Budget 2026… Et si la France s’en passait ?

Et si la France n’avait pas de budget pour 2026, serait-ce si grave ? Ne serait-ce pas même préférable pour notre économie, avec moins de dépenses et moins de hausses d’impôts ? La réponse n’est pas si simple. Il y a des avantages et des inconvénients, selon le scénario envisagé.
Cet article a été publié le 16 octobre 2025 dans le journal Valeurs Actuelles |
Les risques que la France ne dispose pas d’un budget classique voté au Parlement d’ici au 31 décembre 2025 sont élevés. Et si un budget est effectivement voté, il risque fort de comporter encore plus de hausses d’impôts que le texte initial – taxation des entreprises et des entrepreneurs – ainsi que des dépenses supplémentaires, notamment avec la suspension de la réforme des retraites.

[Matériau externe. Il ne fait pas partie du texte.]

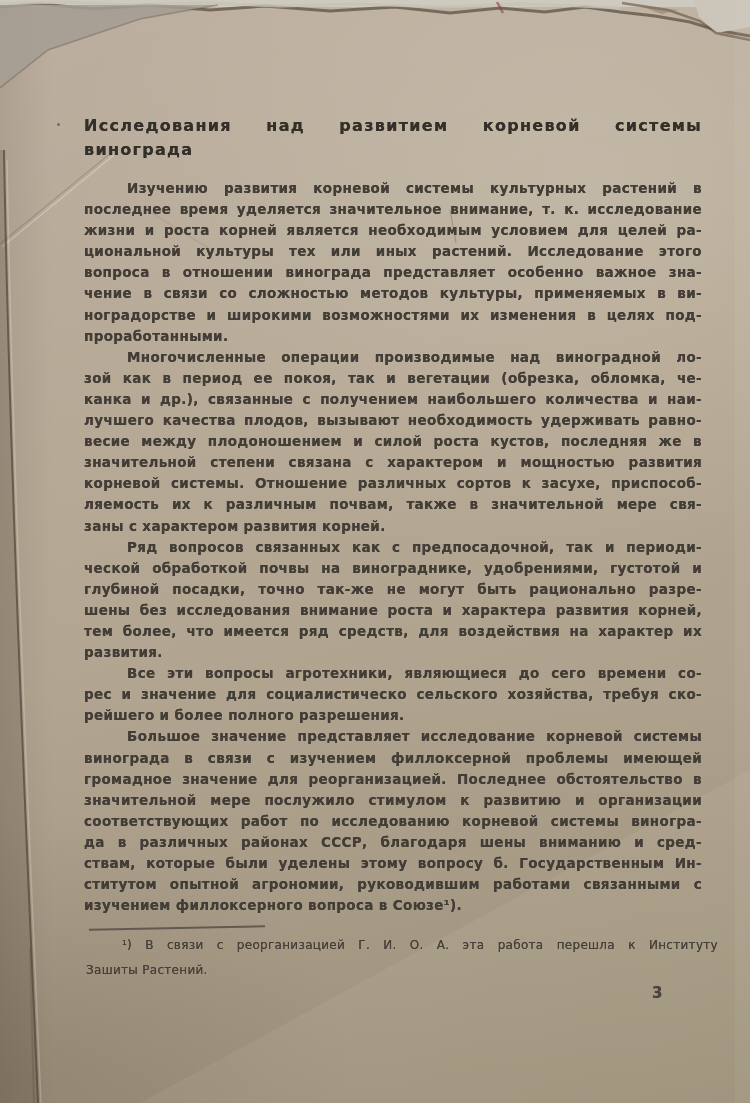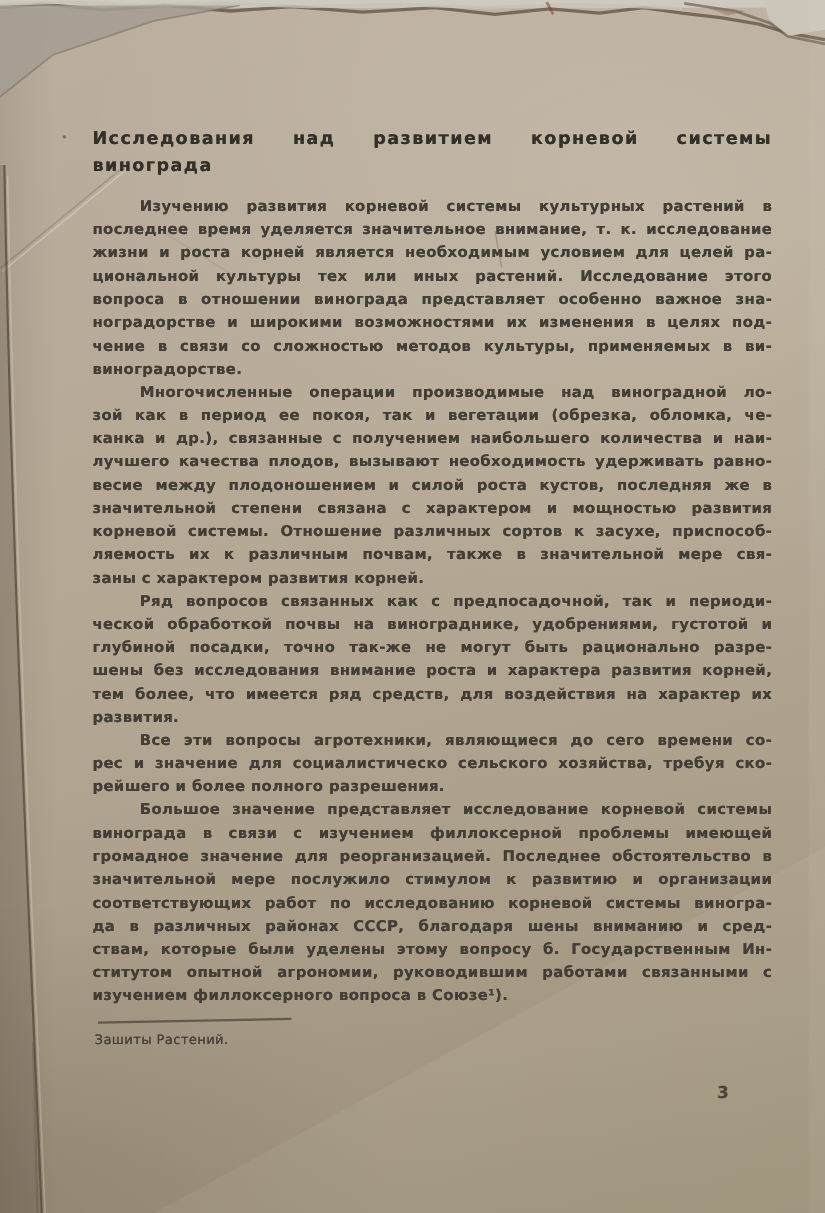--- a/index.html
+++ b/index.html
@@ -138,8 +138,8 @@
           <div class="line">жизни и роста корней является необходимым условием для целей ра-</div>
           <div class="line">циональной культуры  тех или иных растений.  Исследование  этого</div>
           <div class="line">вопроса в отношении винограда представляет особенно  важное  зна-</div>
+          <div class="line">чение в связи со сложностью методов культуры, применяемых  в ви-</div>
           <div class="line">ноградорстве и широкими  возможностями их изменения в целях под-</div>
-          <div class="line">чение в связи со сложностью методов культуры, применяемых  в ви-</div>
           <div class="line last">виноградорстве.</div>
         </div>
         <div class="para">

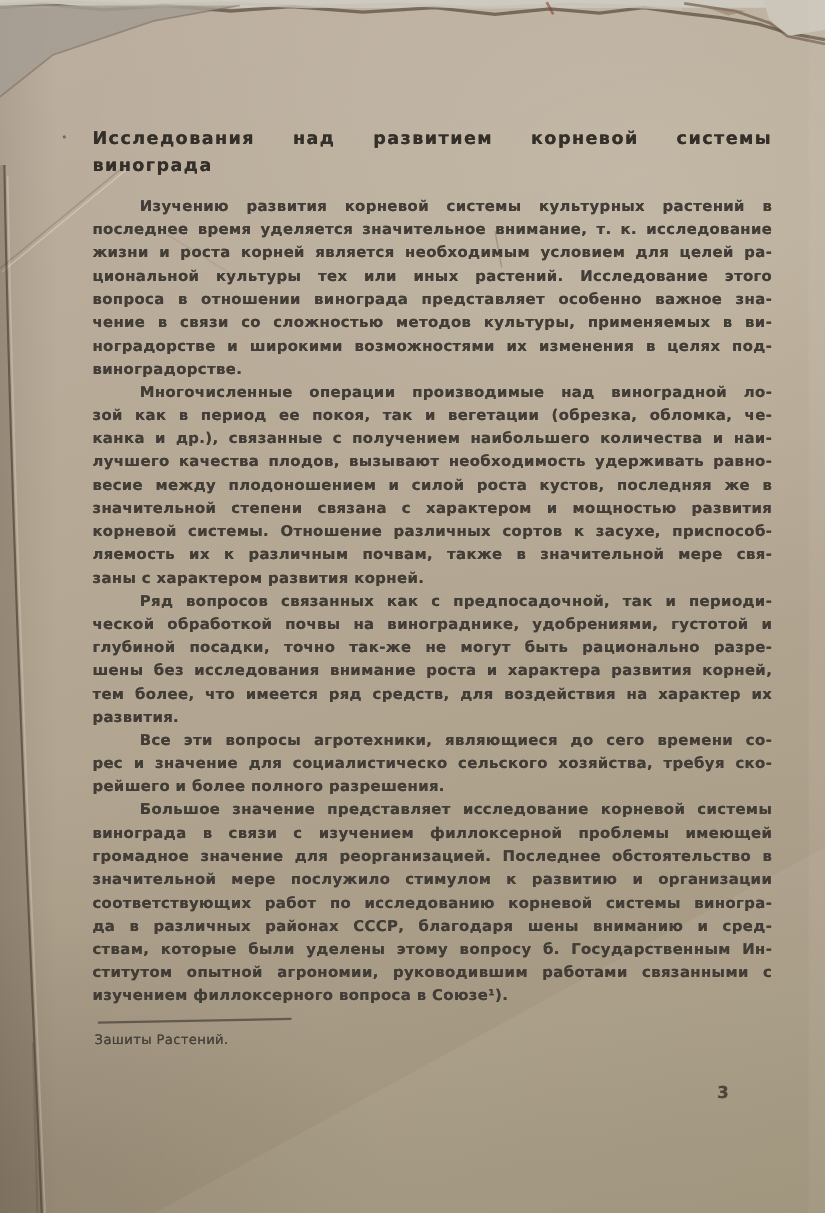--- a/index.html
+++ b/index.html
@@ -140,7 +140,7 @@
           <div class="line">вопроса в отношении винограда представляет особенно  важное  зна-</div>
           <div class="line">чение в связи со сложностью методов культуры, применяемых  в ви-</div>
           <div class="line">ноградорстве и широкими  возможностями их изменения в целях под-</div>
-          <div class="line last">виноградорстве.</div>
+          <div class="line last">проработанными.</div>
         </div>
         <div class="para">
           <div class="line indent">Многочисленные операции производимые над  виноградной  ло-</div>

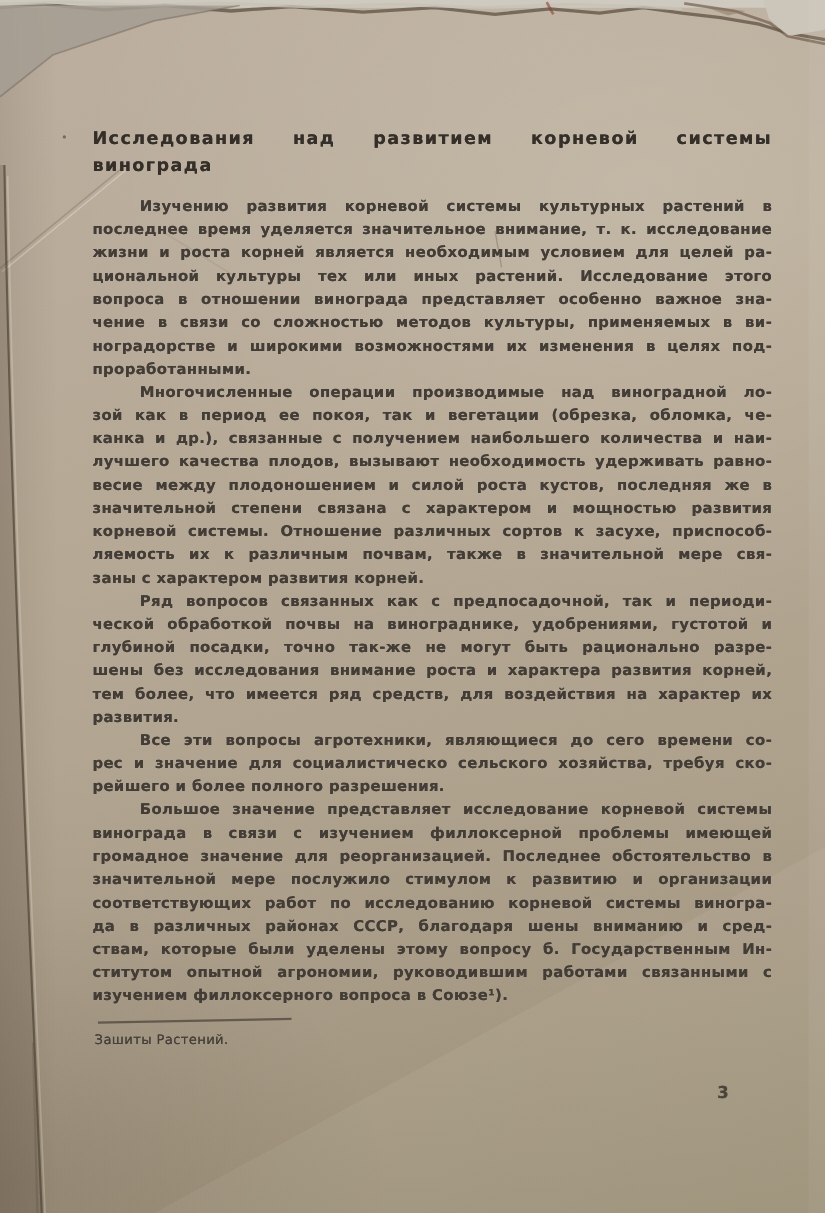--- a/index.html
+++ b/index.html
@@ -180,6 +180,7 @@
       </div>
     <div class="footnote-rule"></div>
     <div class="footnote">
+        <div class="line indent">¹) В связи с реорганизацией  Г.  И.  О.  А.  эта работа  перешла  к  Институту</div>
         <div class="line last">Зашиты Растений.</div>
       </div>
   </div>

Le budget 2026 préparé par Bercy s’annonce déjà particulièrement décevant. L’ajustement du déficit public se ferait essentiellement par des hausses d’impôts plutôt que par des baisses de dépenses. La dépense totale augmenterait encore de 29 milliards d’euros entre 2025 et 2026, tandis que le déficit serait réduit de 17 milliards grâce à 13 à 14 milliards de hausses d’impôts : gel du barème de l’impôt sur le revenu et de la CSG, reconduction de la taxe différentielle à 20 % sur les hauts revenus, taxe anti-optimisation sur les holdings familiaux, rabot de la niche de 10 % sur les retraites, baisse des allègements de charges, taxe sur les mutuelles, etc.
Quasiment aucune économie n’est prévue au-delà des économies qui viennent en compensation de nouvelles dépenses. Du côté de l’État et de ses opérateurs, il faut compenser la hausse des crédits militaires (+ 6,7 milliards), la hausse de la charge de la dette (+ 8 milliards) et l’augmentation de la contribution française au budget européen (+ 5,7 milliards).
Un budget ou rien ?
Face à cette avalanche de hausses d’impôts, une petite musique commence à monter : il vaudrait peut-être mieux ne pas avoir de budget du tout. Concrètement, que ce projet avec sa pluie de hausses d’impôts ne soit pas adopté, et que l’on reconduise les “services votés” de 2025.
Une loi spéciale, comme en 2024, permettrait de prélever les impôts et de relever le plafond de la dette, tandis que les dépenses ordinaires de l’État seraient reconduites à leur niveau de l’année précédente en attendant l’adoption d’un budget.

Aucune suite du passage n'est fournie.